▶
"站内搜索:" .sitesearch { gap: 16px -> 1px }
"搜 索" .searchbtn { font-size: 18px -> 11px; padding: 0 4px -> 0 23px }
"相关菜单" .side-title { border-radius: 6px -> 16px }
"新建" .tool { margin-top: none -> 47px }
◀
▶
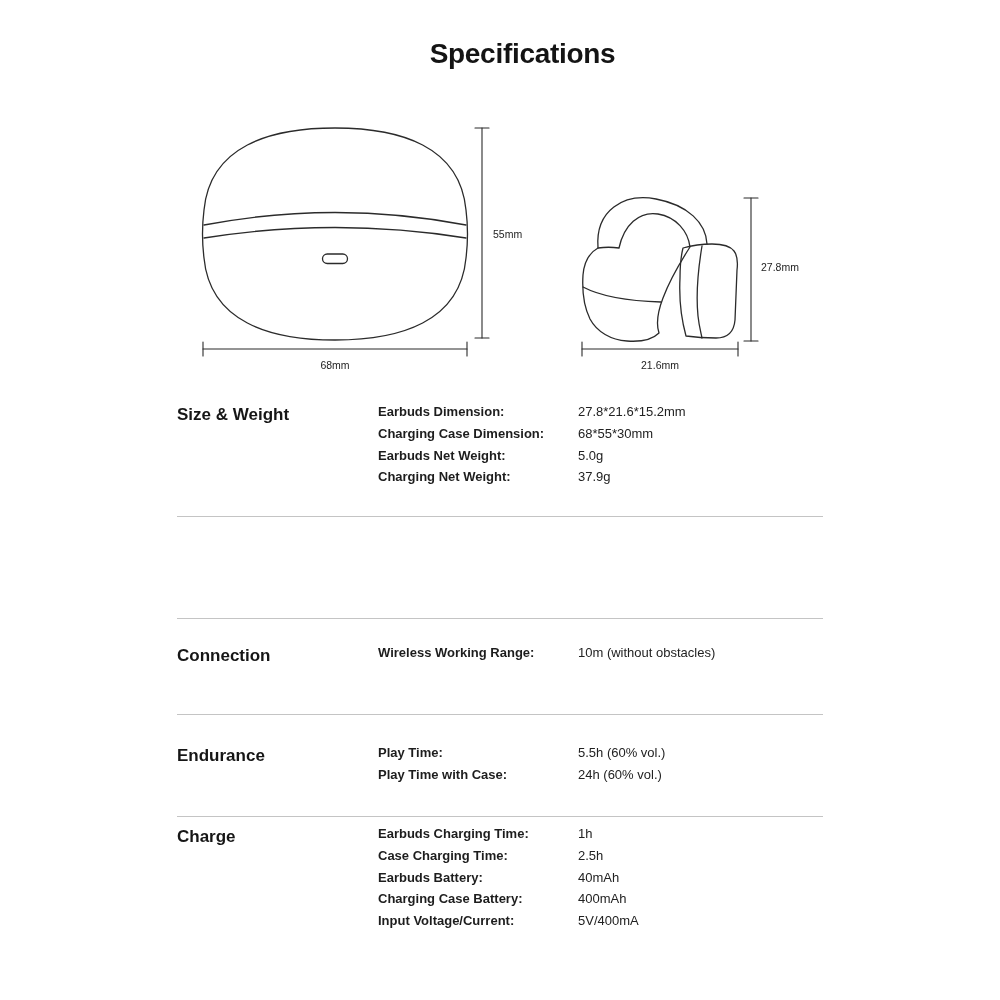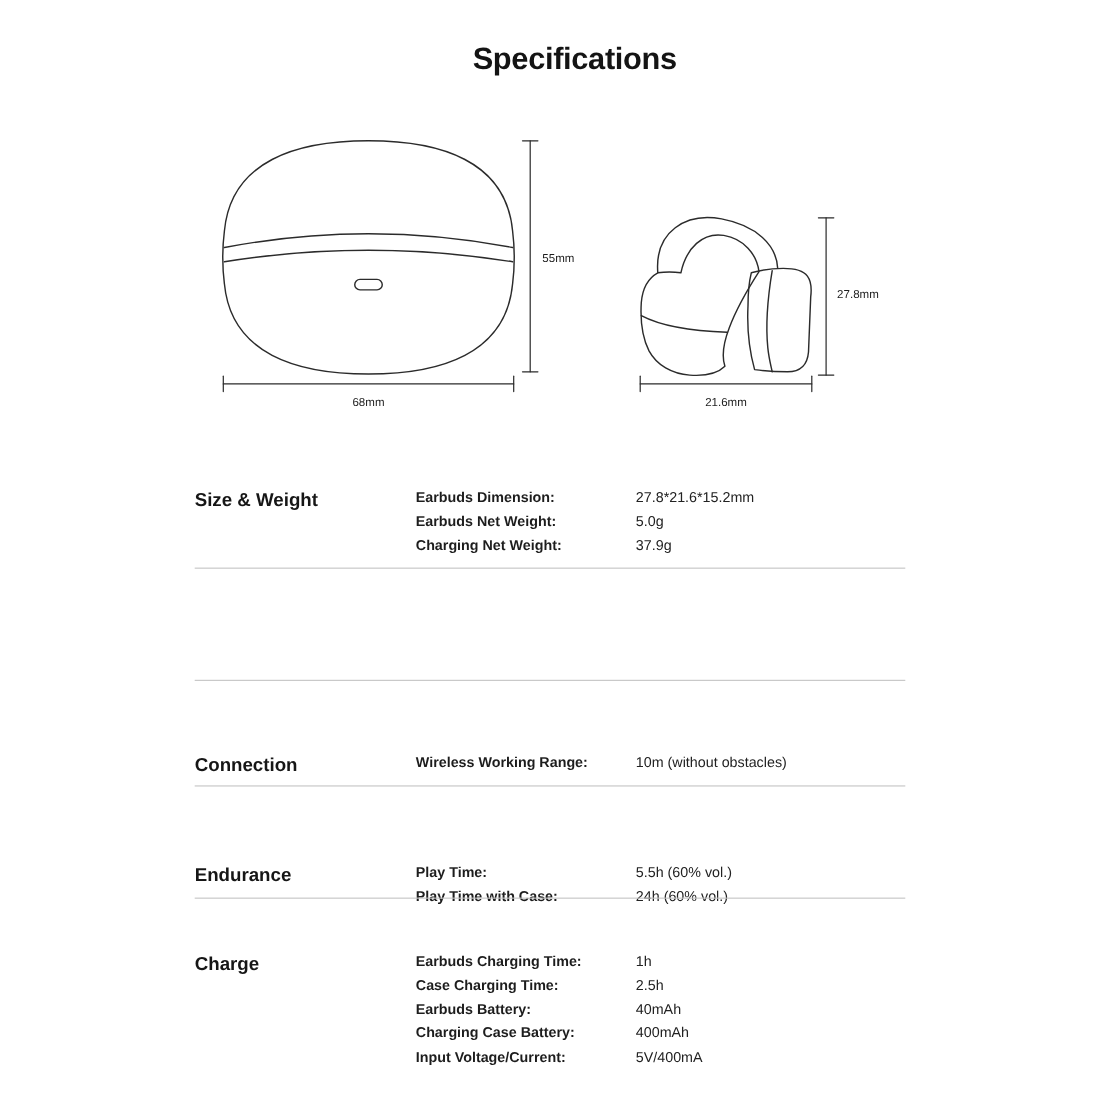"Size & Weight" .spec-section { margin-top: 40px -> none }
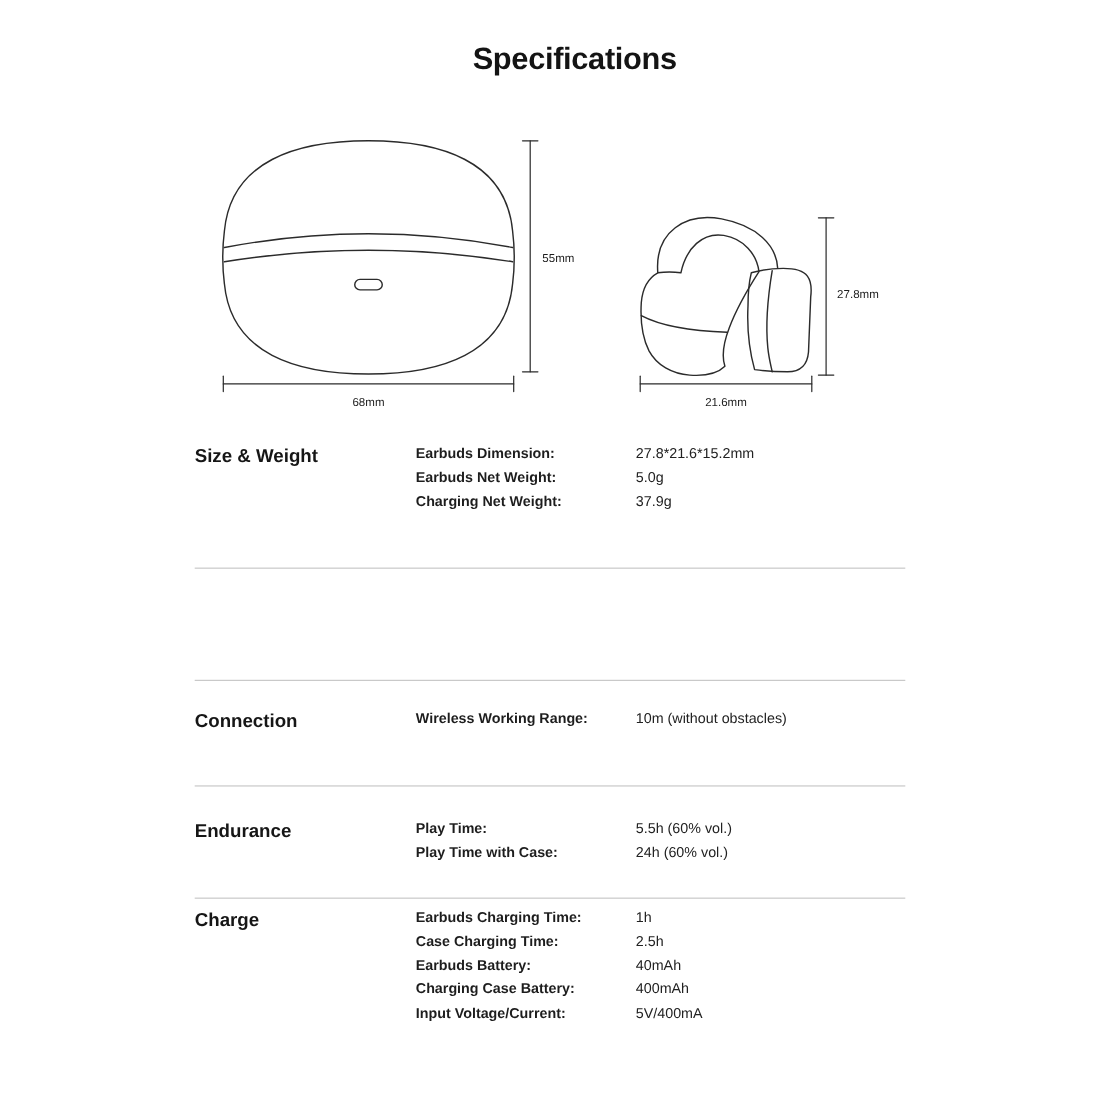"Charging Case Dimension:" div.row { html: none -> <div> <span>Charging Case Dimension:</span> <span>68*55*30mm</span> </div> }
◀
▶
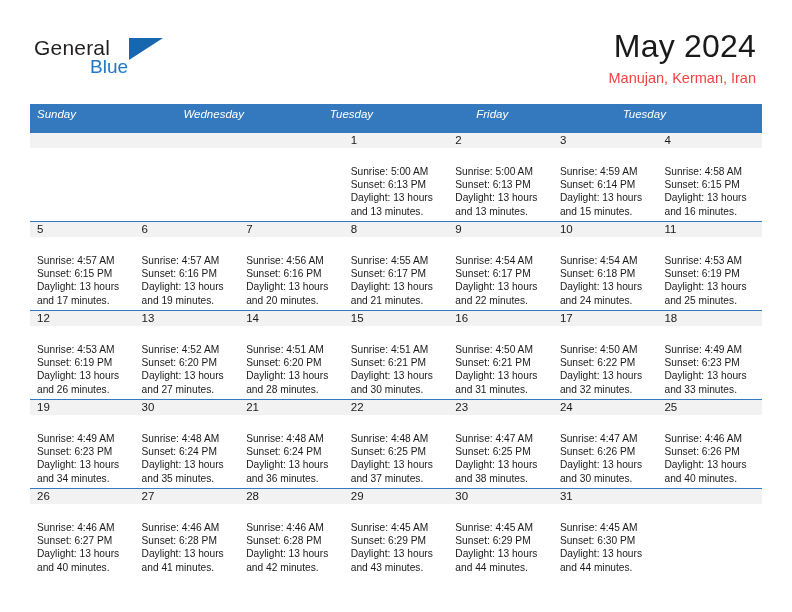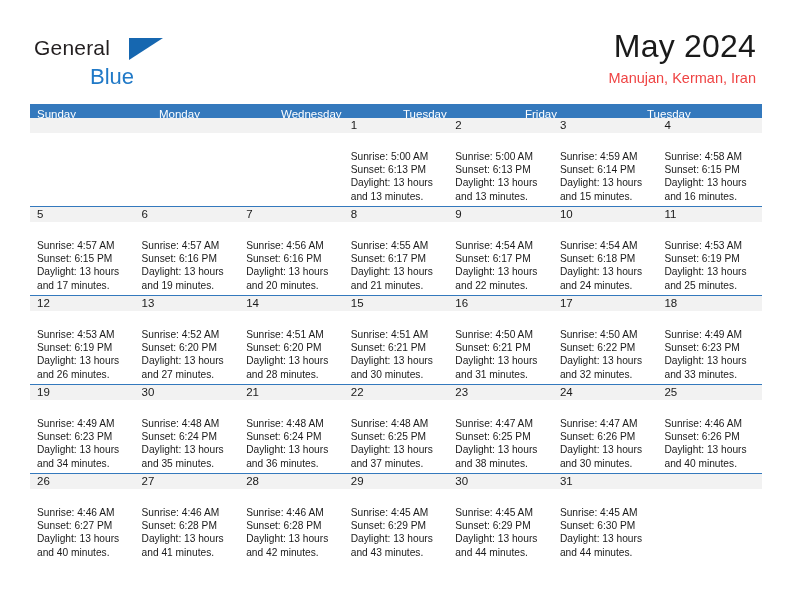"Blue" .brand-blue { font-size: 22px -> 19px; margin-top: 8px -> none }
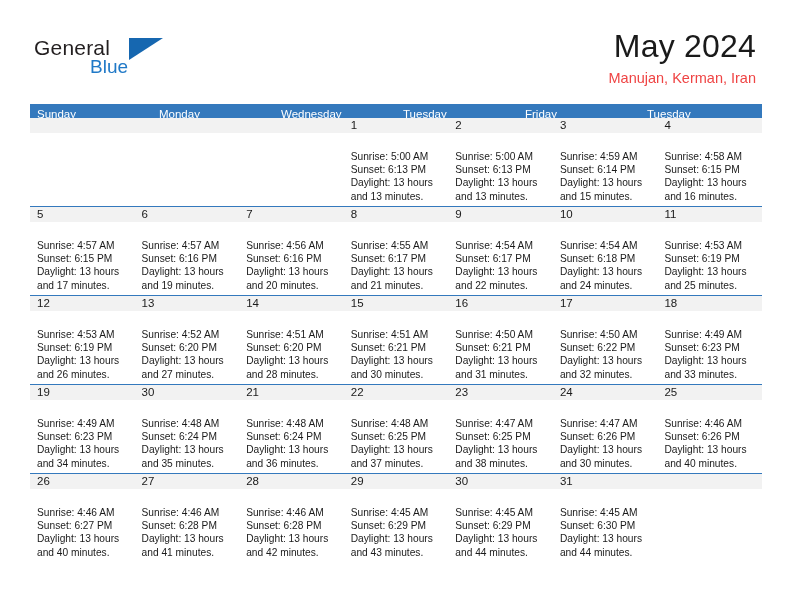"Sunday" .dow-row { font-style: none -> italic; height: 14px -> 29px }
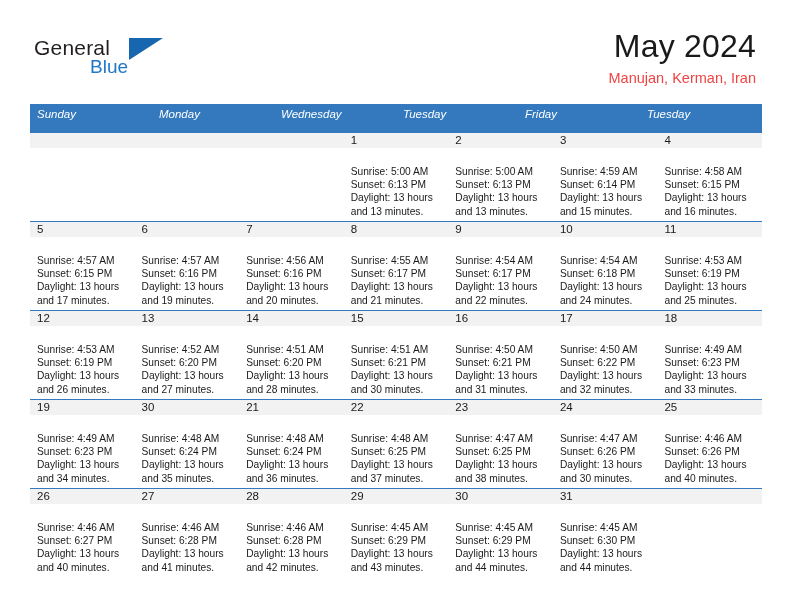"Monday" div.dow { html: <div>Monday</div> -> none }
◀
[WHAT IS EXPECTED]:
For this task, return exactly the stretch of the listing above from the line with "font-style: none ->" through the line with "html: <div>Monday</div> ->", inclusive and without pictures.

[RESULT FOR THIS TASK]:
"Sunday" .dow-row { font-style: none -> italic; height: 14px -> 29px }
"Monday" div.dow { html: <div>Monday</div> -> none }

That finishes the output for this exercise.